● **Data supplied**
-- -- --

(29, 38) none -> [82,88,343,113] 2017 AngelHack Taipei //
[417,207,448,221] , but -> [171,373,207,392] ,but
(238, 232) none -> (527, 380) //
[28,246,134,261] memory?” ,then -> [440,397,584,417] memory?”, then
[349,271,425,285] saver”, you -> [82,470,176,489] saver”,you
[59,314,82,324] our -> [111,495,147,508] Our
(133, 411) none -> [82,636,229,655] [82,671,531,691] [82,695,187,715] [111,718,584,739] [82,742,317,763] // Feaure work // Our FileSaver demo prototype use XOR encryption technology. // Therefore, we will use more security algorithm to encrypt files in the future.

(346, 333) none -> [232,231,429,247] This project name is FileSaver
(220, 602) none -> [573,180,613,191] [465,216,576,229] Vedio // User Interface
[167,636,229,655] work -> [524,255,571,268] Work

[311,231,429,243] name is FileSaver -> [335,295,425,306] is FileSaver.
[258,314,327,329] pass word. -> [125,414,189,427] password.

-- -- --

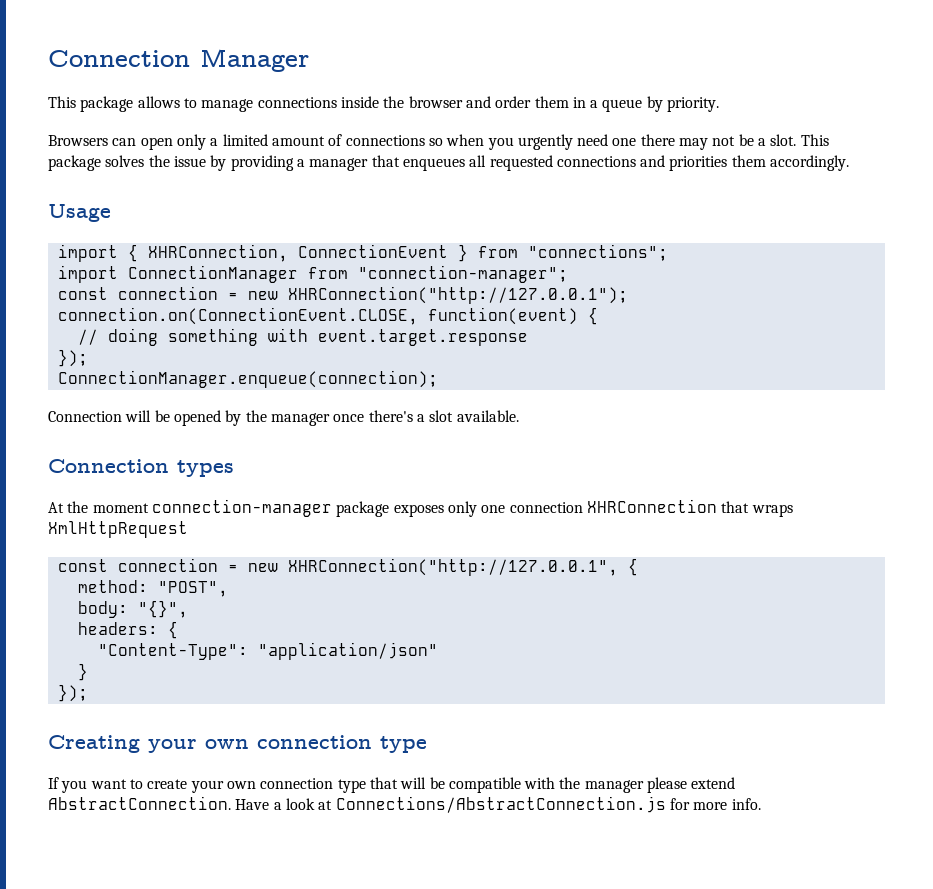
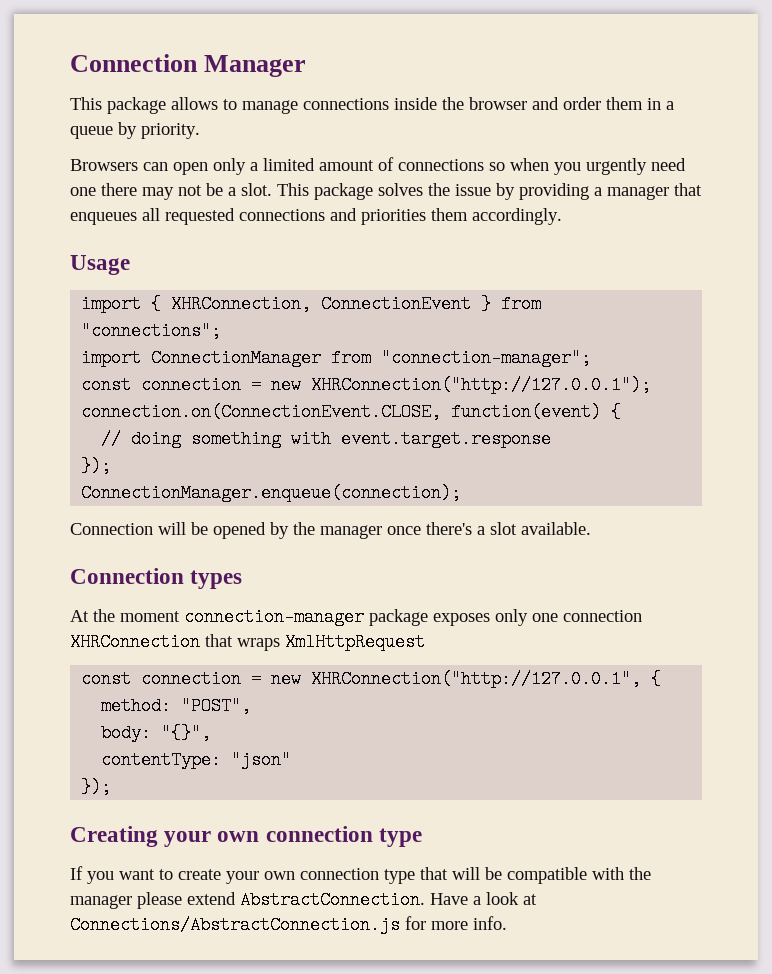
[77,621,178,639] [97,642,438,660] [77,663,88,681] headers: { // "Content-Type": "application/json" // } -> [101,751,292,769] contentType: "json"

-- -- --

● **Task description**
In the listing above, find the line with "[311,231,429,243] name is" and the line with "[258,314,327,329] pass word."; output exactly those lines and all lines between them.

● **Output for this task**
[311,231,429,243] name is FileSaver -> [335,295,425,306] is FileSaver.
[258,314,327,329] pass word. -> [125,414,189,427] password.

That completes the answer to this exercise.